TASK DIRECTIONS
The line containing "11.59 | 1.63,21.55" opens the span to copy, and the last line of the records below closes it. Write out that span exactly.

DATA FOR THIS TASK
---+---

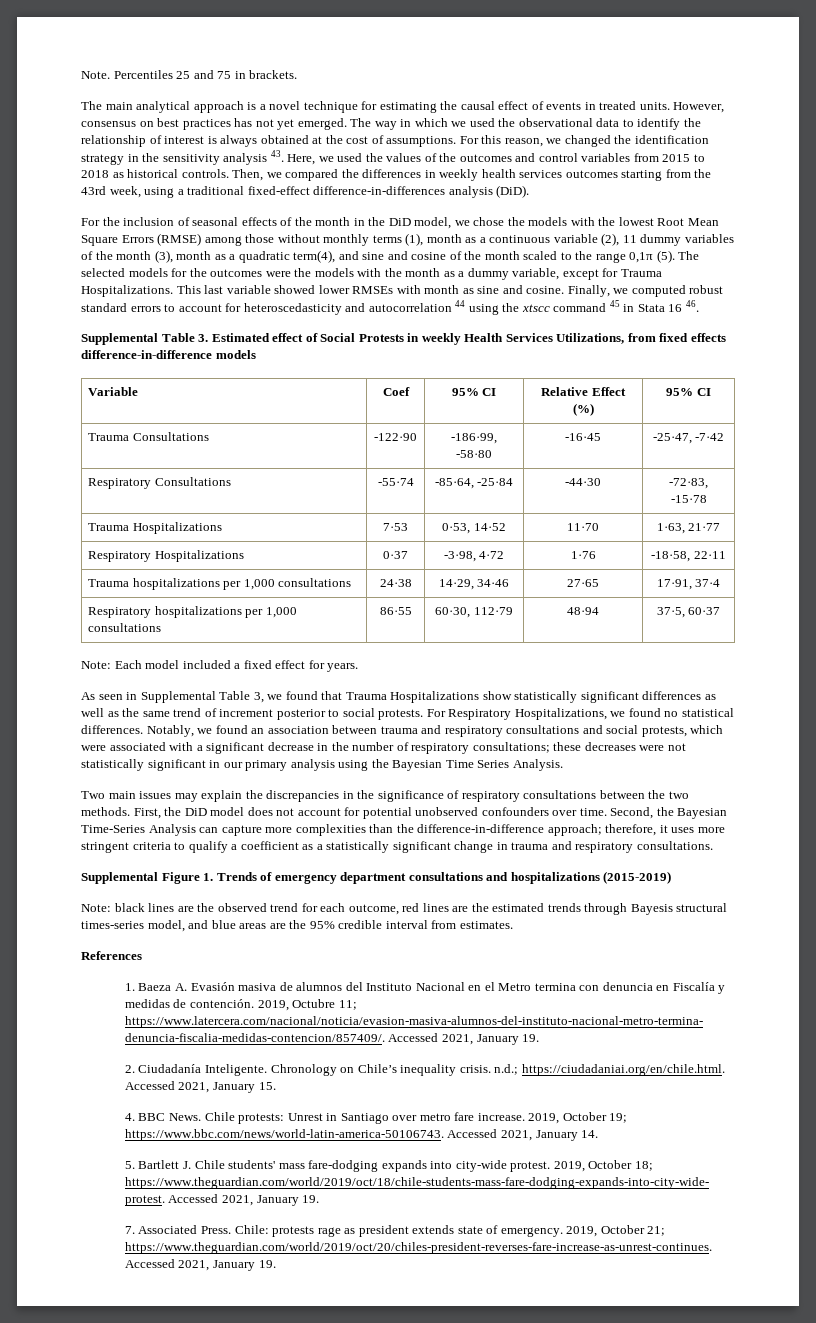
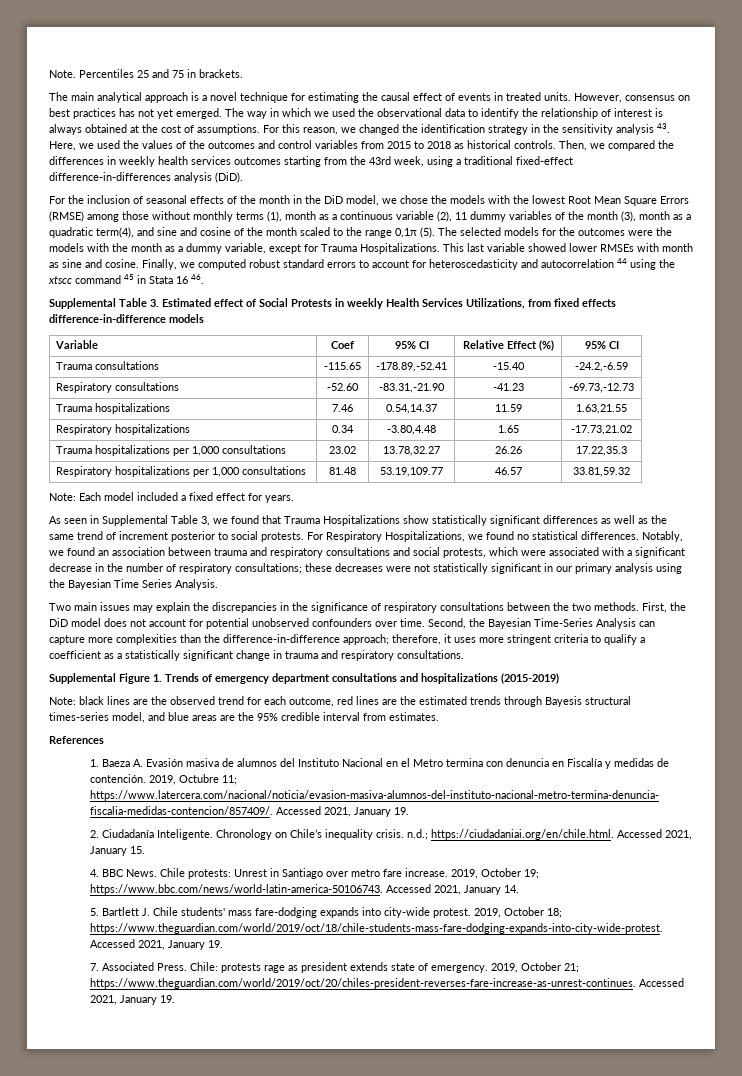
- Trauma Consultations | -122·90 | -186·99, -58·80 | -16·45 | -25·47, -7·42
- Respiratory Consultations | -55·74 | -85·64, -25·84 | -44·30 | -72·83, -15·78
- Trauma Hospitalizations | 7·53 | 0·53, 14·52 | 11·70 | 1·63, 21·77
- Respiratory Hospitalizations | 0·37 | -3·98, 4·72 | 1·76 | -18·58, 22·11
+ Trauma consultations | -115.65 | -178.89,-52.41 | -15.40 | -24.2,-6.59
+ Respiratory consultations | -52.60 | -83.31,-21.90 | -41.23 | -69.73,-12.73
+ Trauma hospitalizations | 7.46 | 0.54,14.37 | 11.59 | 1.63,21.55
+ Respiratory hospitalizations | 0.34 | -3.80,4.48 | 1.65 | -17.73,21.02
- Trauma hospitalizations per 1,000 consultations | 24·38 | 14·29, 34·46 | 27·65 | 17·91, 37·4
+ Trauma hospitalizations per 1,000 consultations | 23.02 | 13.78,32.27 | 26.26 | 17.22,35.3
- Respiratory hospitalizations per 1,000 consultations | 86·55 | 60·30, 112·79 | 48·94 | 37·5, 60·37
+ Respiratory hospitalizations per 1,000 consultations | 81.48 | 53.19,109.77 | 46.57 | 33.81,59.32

---+---

ANSWER SECTION
+ Trauma hospitalizations | 7.46 | 0.54,14.37 | 11.59 | 1.63,21.55
+ Respiratory hospitalizations | 0.34 | -3.80,4.48 | 1.65 | -17.73,21.02
- Trauma hospitalizations per 1,000 consultations | 24·38 | 14·29, 34·46 | 27·65 | 17·91, 37·4
+ Trauma hospitalizations per 1,000 consultations | 23.02 | 13.78,32.27 | 26.26 | 17.22,35.3
- Respiratory hospitalizations per 1,000 consultations | 86·55 | 60·30, 112·79 | 48·94 | 37·5, 60·37
+ Respiratory hospitalizations per 1,000 consultations | 81.48 | 53.19,109.77 | 46.57 | 33.81,59.32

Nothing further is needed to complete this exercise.